Coehlo Alexandre, Robineau Olivier, Titecat Marie, Blondiaux Nicolas, Dezeque Hervé, Patoz Pierre, Loiez Caroline, Putman Sophie, Beltrand Eric, Migaud Henri, Senneville Eric

机构信息

Gustave Dron Hospital, 59200 Tourcoing, France.
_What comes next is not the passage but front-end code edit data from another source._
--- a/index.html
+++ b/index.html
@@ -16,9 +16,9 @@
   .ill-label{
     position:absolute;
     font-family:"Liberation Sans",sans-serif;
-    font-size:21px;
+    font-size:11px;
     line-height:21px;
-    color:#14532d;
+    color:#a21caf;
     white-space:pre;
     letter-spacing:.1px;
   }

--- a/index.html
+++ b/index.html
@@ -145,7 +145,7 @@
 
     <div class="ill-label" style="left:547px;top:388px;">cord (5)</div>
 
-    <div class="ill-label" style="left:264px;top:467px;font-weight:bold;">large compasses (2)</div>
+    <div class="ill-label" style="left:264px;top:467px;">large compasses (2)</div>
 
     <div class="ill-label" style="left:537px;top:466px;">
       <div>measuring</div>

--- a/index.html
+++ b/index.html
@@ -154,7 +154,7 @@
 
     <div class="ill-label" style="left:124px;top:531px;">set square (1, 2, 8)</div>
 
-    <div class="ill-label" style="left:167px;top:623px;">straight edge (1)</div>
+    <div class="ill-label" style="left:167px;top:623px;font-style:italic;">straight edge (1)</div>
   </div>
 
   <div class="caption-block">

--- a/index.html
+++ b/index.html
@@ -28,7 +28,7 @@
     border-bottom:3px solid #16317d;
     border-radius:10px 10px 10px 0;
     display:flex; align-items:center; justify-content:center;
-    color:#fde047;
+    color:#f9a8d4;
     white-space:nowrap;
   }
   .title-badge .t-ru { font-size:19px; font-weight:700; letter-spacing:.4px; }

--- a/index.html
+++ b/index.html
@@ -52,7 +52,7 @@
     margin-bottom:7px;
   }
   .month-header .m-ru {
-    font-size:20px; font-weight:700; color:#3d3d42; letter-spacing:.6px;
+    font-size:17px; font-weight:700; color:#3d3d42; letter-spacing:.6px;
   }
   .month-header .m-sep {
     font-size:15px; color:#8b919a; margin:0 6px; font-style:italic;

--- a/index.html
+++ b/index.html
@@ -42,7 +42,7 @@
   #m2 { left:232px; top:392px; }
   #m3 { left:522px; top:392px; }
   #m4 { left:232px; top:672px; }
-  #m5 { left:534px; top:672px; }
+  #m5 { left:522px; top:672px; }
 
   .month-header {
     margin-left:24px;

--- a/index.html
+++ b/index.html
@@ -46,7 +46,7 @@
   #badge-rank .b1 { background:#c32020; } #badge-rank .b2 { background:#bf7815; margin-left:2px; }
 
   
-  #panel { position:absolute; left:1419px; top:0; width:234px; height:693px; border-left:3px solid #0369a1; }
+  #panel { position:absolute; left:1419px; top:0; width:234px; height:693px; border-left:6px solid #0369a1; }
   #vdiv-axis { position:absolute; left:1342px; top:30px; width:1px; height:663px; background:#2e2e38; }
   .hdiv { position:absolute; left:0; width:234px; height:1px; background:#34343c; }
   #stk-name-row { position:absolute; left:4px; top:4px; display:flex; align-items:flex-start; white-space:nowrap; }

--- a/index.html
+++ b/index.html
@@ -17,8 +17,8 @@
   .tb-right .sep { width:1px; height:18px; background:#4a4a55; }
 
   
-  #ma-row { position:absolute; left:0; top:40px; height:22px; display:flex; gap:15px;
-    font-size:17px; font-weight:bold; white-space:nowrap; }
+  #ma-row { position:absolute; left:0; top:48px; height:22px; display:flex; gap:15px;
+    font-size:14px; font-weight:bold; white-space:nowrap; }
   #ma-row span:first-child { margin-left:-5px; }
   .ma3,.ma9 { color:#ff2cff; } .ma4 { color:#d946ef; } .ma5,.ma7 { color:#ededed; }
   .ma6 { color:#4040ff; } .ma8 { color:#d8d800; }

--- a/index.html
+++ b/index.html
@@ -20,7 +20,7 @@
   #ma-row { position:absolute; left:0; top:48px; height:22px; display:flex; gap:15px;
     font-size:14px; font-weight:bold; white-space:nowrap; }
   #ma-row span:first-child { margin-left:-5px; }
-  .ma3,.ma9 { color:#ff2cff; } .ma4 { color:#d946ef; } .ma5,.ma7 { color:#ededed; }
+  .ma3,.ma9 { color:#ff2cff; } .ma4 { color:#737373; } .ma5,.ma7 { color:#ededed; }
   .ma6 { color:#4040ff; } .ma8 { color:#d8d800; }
Univ. Lille, F-59000 Lille, France.

出版信息

J Antimicrob Chemother. 2021 Oct 11;76(11):3033-3036. doi: 10.1093/jac/dkab271.

Abstract

BACKGROUND

The optimal length of the intravenous antibiotic treatment of periprosthetic joint infections (PJIs) generally ranges from one to six weeks and is a matter of debate. Most antibiotics active against Gram-positive cocci (GPC) exhibit both high oral bioavailability and bone diffusion. Thus, early oral therapy may be a reasonable option in GPC-related PJIs.

METHODS

A 2 year before and after monocentric study that aimed to compare two antibiotic strategies. Empirical intravenous postoperative antibiotic treatment was followed by 7 to 10 days of intravenous targeted therapy ('before' group) or by full orally targeted antibiotic treatment ('after' group). The primary outcome was a treatment failure during follow-up.

RESULTS

A total of 93 patients were analysed, 43 and 50 in the before and the after groups, respectively. Both groups were comparable in terms of surgical procedures, comorbidities, microbiological documentation and infection site. Antibiotics prescribed to our patients had high oral bioavailability and bone diffusion with rifampicin/fluoroquinolone combinations being the most frequent antibiotic regimens. Both hospital stay and intravenous antibiotic treatment mean durations were shorter in the before group than in the after group [15.0 versus 11.0 days; (P < 0.01) and 13.0 versus 7.0 days; P < 0.001, respectively]. The remission rate assessed after at least a year of follow-up was comparable in the before and the after groups (hazard ratio = 0.70; 95% CI 0.30-1.58).

CONCLUSIONS

Full oral targeted antibiotic therapy using a drug regimen with high oral bioavailability and good bone diffusion is an option for the treatment of patients with GPC-related PJIs.

摘要

背景

人工关节周围感染(PJI)静脉使用抗生素的最佳治疗时长一般在1至6周之间,这一问题仍存在争议。大多数对革兰氏阳性球菌(GPC)有效的抗生素都具有较高的口服生物利用度和骨扩散性。因此,早期口服治疗可能是治疗GPC相关PJI的合理选择。

方法

一项为期两年的单中心前后对照研究,旨在比较两种抗生素治疗策略。术后经验性静脉使用抗生素治疗后,分别给予7至10天的静脉靶向治疗(“之前”组)或全程口服靶向抗生素治疗(“之后”组)。主要结局是随访期间的治疗失败。

结果

共分析了93例患者,“之前”组和“之后”组分别为43例和50例。两组在手术方式、合并症、微生物学记录和感染部位方面具有可比性。给予患者的抗生素具有较高的口服生物利用度和骨扩散性,利福平/氟喹诺酮联合用药是最常用的抗生素方案。“之前”组的住院时间和静脉使用抗生素的平均时长均短于“之后”组[分别为15.0天对11.0天;(P<0.01)和13.0天对7.0天;P<0.001]。至少随访一年后的缓解率在“之前”组和“之后”组中相当(风险比=0.70;95%置信区间0.30-1.58)。

结论

使用具有高口服生物利用度和良好骨扩散性的药物方案进行全程口服靶向抗生素治疗是治疗GPC相关PJI患者的一种选择。